### Exercise requirements
For the records below, print the lines from the line with "shipping: none -> 40.50" through the line with "total: 10903.31 -> 9984.32" exactly as written; include both end lines and exclude the rest.

(Itemized modification records)

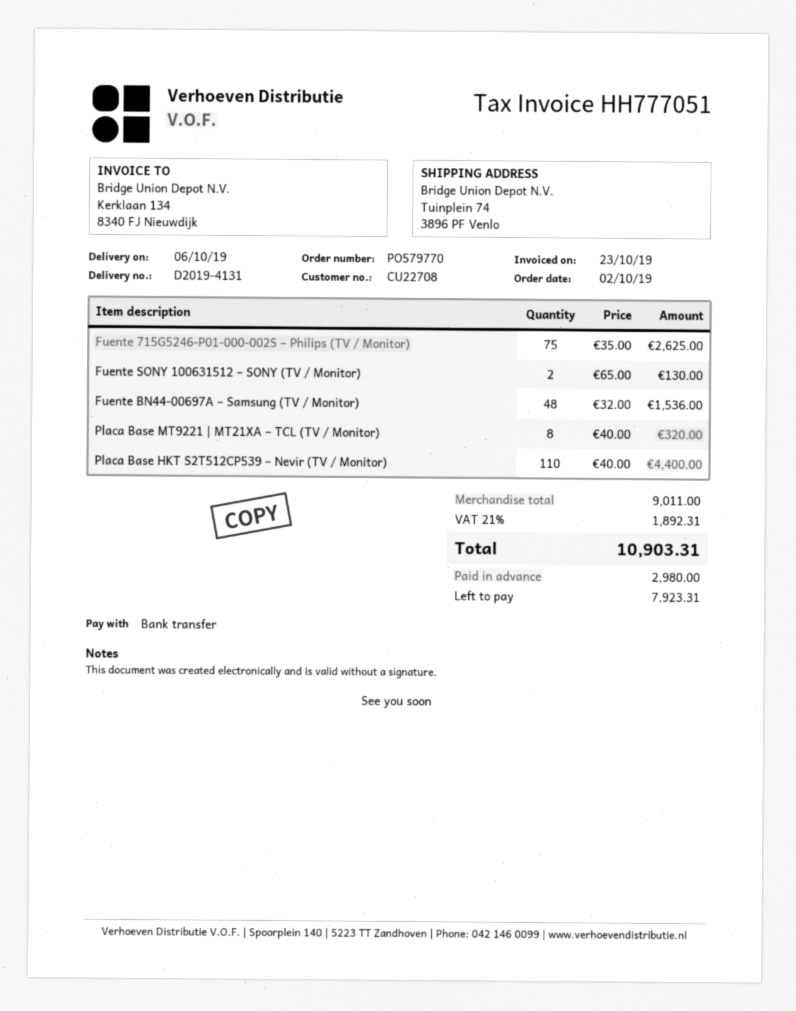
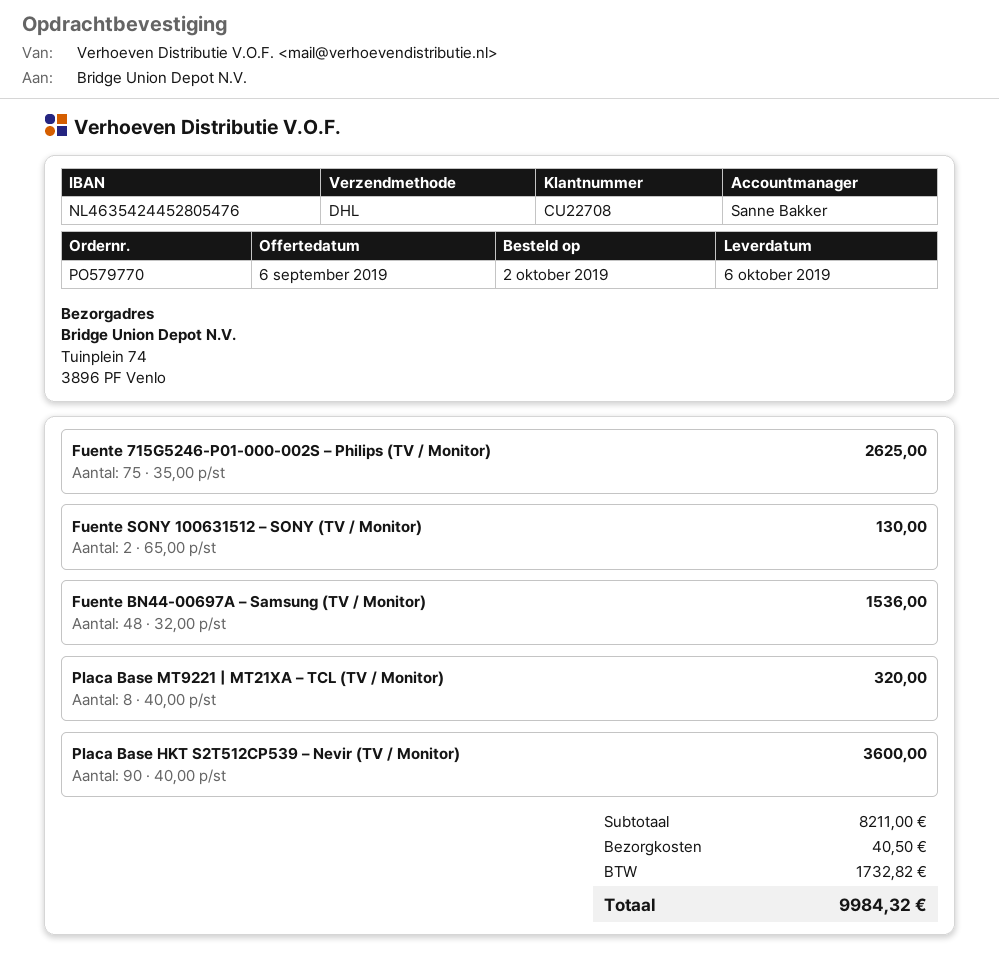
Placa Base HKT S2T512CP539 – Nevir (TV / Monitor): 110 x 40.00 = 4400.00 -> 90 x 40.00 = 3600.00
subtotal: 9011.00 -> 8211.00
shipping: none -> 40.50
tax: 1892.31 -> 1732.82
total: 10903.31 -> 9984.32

--

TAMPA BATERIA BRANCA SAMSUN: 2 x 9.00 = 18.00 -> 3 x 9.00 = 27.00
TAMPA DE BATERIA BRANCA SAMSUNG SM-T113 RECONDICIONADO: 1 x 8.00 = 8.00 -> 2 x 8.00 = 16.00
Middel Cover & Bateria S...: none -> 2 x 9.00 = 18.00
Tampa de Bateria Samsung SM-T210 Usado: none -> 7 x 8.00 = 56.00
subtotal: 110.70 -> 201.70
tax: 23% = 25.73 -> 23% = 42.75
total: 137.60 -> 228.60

* * *

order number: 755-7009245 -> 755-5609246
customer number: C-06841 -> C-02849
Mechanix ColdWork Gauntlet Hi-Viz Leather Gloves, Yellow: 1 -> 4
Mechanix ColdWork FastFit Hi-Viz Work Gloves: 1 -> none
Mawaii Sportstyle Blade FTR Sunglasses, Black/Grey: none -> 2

### Written solution
shipping: none -> 40.50
tax: 1892.31 -> 1732.82
total: 10903.31 -> 9984.32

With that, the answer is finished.